Awesome

RNNProteins

World record on cb513 dataset using cullpdb+profile_6133_filtered (68.9% on Q8 with best single performing model), available at: http://www.princeton.edu/~jzthree/datasets/ICML2014/

By Alexander Rosenberg Johansen

previous best single model results: 68.3% Q8 by: Deep CNF

Reproducing results

Installation

Please refer to lasagne's for installation and setup of GPU environment on an Ubuntu 14.04 machine.

Getting repository

Go to desired folder for repo and type in terminal.

git clone https://github.com/alrojo/RNNProteins.git

Training models

Use train.py when data is unzipped in data folder, i.e.

python train.py baseline_L2

Best network elaborated

https://github.com/alrojo/RNNProteins/blob/master/configurations/avg1.py

InputLayer
3x ConvLayer(InputLayer, filter_size=3-5-7) + Batch Normalization
DenseLayer1([ConcatLayer, InputLayer]) + Batch Normalization
LSTMLayerF(DenseLayer1, Forward)
LSTMLayerB([DenseLayer1, LSTMLayerF], Backward)
DenseLayer2([LSTMLayerF, LSTMLayerB], dropout=0.5)
OutLayer(DenseLayer2)

Gradients are further normalized if too large and probabilities cutted. RMSProps is used and L2=0.0001

Project elaboration: Start Juli 2015 - still ongoing

This project is a continuation of Søren Sønderby's (github.com/skaae) previous results on CB513: http://arxiv.org/abs/1412.7828, supervised under Ole Winther (cogsys.imm.dtu.dk/staff/winther/).

My project was to recreate Søren's results and test: Convolutional layers across time, L2, "vertical" links (feeding forward LSTM to backwards LSTM), batchnormalization, different optimizers etc.

It took me approximately 3 months (with grid search of 200-300 models) before I managed to achieve similar validation results to Søren (apperently a DropoutLayer in the DenseLayer before the first LSTM messed with the model performance, which is why it took so long to get Søren's results).

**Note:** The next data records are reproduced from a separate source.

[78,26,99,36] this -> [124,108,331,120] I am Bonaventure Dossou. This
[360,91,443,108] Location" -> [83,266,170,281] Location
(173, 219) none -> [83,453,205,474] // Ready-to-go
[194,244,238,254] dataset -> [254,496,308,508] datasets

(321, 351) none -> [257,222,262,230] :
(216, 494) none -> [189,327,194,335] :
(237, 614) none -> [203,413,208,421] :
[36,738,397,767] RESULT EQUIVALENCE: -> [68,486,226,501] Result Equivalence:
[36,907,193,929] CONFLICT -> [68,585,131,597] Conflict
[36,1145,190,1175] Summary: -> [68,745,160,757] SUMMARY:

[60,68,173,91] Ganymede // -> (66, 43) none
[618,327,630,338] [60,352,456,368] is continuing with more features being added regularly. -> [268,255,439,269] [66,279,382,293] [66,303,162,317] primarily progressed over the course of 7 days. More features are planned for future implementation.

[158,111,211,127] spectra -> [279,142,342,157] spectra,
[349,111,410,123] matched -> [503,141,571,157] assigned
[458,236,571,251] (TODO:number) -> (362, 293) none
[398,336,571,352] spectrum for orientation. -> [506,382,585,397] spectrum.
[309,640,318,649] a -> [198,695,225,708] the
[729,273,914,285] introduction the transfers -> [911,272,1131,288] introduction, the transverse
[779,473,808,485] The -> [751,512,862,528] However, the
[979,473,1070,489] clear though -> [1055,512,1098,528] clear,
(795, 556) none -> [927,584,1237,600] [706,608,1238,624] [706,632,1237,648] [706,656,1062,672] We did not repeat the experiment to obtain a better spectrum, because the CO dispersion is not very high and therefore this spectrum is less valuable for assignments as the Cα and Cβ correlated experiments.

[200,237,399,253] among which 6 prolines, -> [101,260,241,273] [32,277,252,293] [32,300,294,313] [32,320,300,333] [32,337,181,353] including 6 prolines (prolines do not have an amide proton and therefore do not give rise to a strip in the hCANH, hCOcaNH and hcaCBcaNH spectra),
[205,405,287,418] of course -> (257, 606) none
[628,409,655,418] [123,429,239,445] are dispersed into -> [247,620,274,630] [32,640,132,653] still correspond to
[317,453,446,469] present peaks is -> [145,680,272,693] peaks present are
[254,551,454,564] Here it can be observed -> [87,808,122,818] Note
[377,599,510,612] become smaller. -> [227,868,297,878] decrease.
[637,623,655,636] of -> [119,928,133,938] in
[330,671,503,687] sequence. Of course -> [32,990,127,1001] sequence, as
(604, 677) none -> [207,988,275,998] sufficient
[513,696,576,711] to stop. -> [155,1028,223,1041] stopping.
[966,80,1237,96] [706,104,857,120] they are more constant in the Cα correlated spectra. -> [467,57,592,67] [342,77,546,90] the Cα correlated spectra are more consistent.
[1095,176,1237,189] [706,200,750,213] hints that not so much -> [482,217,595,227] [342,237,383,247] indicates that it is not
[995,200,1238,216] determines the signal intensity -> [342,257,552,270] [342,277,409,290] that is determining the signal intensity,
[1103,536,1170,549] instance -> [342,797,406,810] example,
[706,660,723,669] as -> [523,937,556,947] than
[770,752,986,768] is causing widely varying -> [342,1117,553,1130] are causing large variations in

After achieving similar performance I started applying the various "new" techniques to my neural network. It took another 100-150 models gridsearching various combination which led to the model in "Best network elaborated". Running final test (which will be reported in a methods paper later) led to a performance increase by 1.5% compared to Sørens results. Notice the use of skip layer and that the three convolutional layers are all on the input.

Other possible routes for improved results could be found using batch normalized RNNs by baidu (http://arxiv.org/abs/1512.02595) and used Batch Normalization after the LSTM when lasagne starts to support masked Batch Norms.

The article will be submitted as a Methods paper to Nature together with some other research from Ole Winther's lab. My first draft is in the article folder.

Next up: Make a 10 model average and finish the ImageNet12 article like drawings of the final network.